→ WHAT THE TASK ASKS
Retype the records below word for word and omit any image.

→ INFORMATION SUPPLIED
--

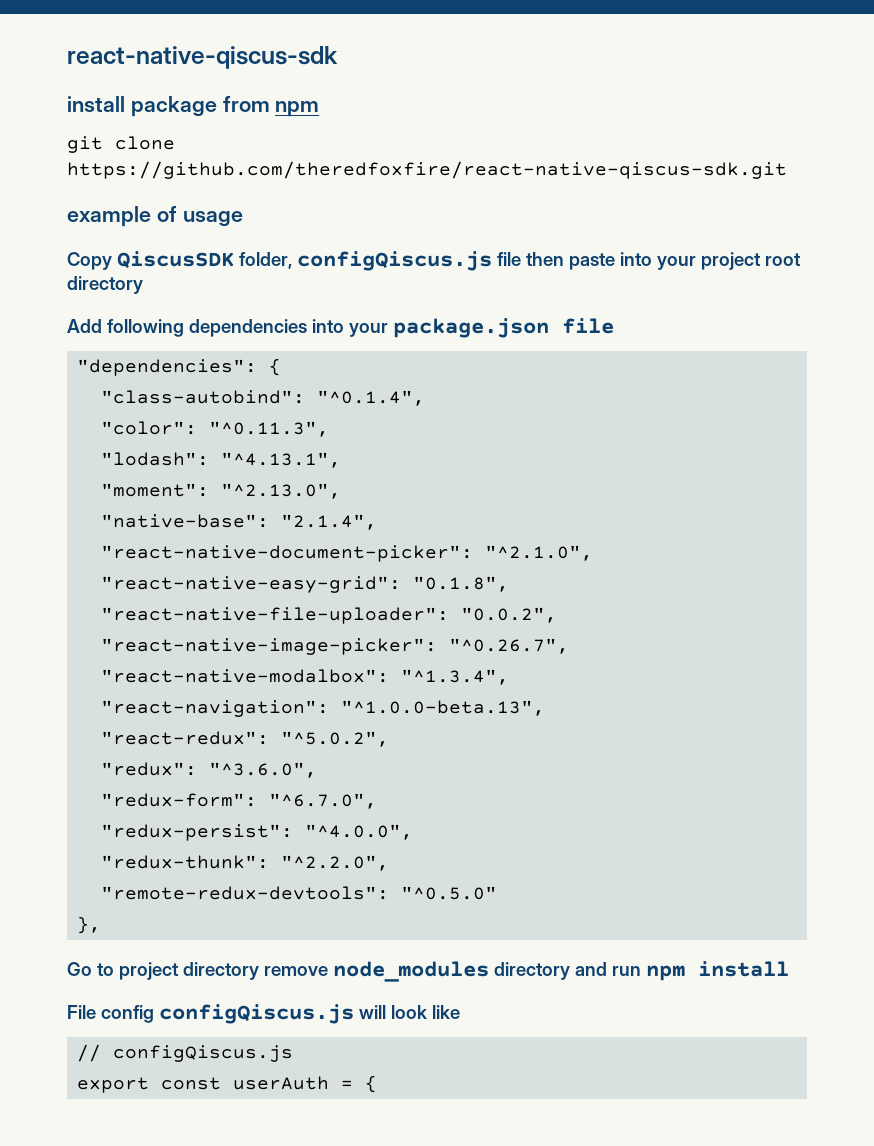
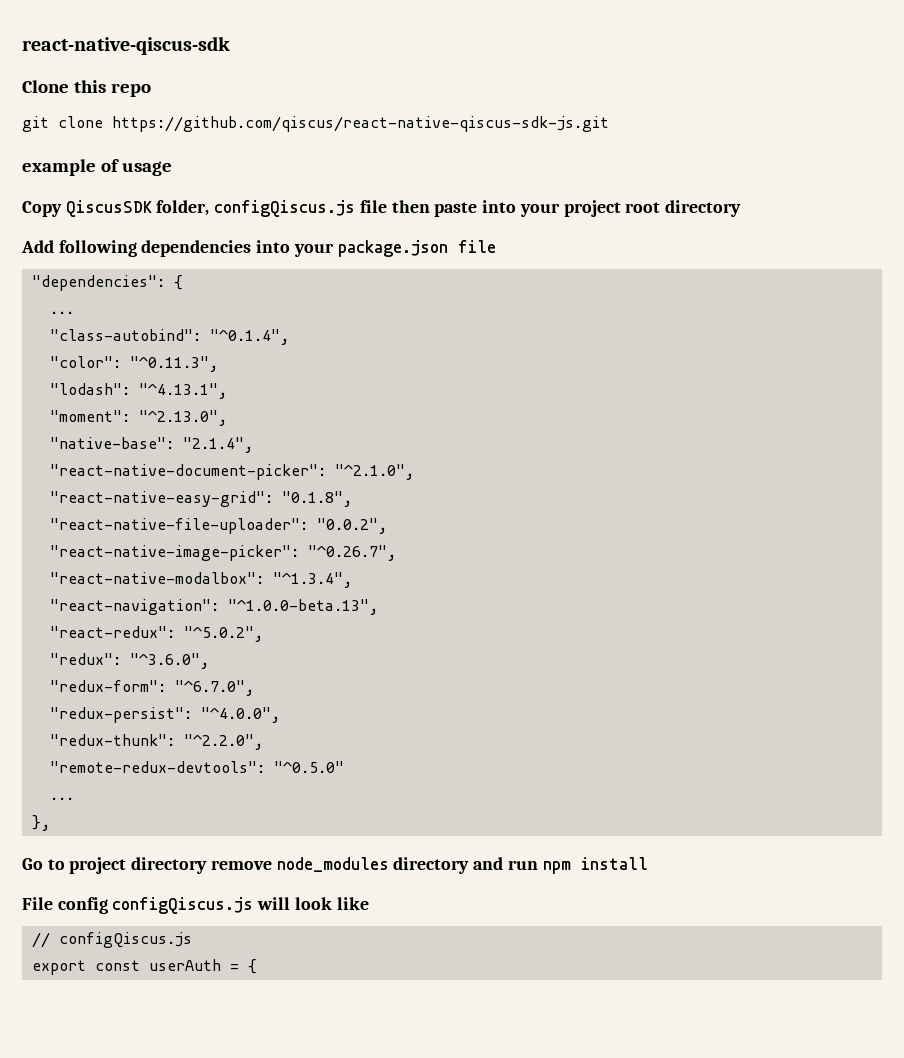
- install package from npm
+ Clone this repo
- git clone https://github.com/theredfoxfire/react-native-qiscus-sdk.git
+ git clone https://github.com/qiscus/react-native-qiscus-sdk-js.git
  "dependencies": {
+ ...
  "remote-redux-devtools": "^0.5.0"
+ ...

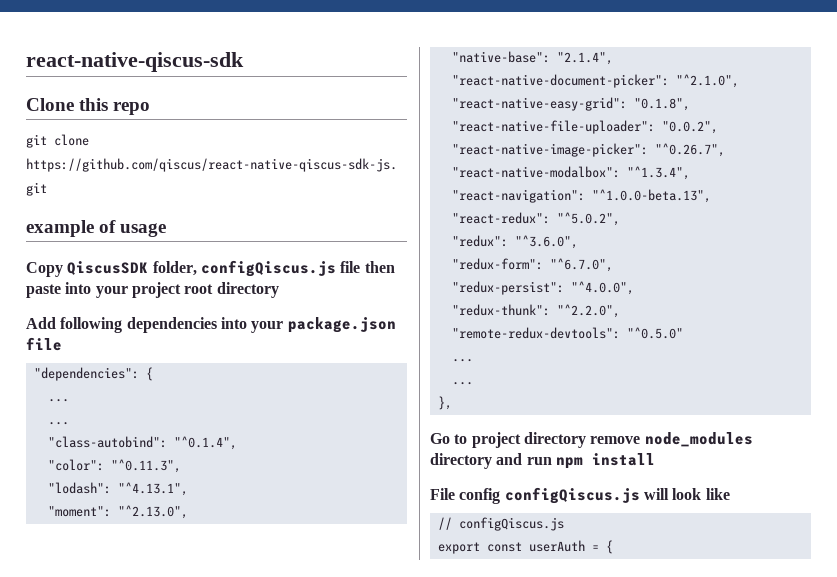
  "dependencies": {
+ ...
  "remote-redux-devtools": "^0.5.0"
+ ...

--

→ ANSWER FOR THE TASK
- install package from npm
+ Clone this repo
- git clone https://github.com/theredfoxfire/react-native-qiscus-sdk.git
+ git clone https://github.com/qiscus/react-native-qiscus-sdk-js.git
  "dependencies": {
+ ...
  "remote-redux-devtools": "^0.5.0"
+ ...

  "dependencies": {
+ ...
  "remote-redux-devtools": "^0.5.0"
+ ...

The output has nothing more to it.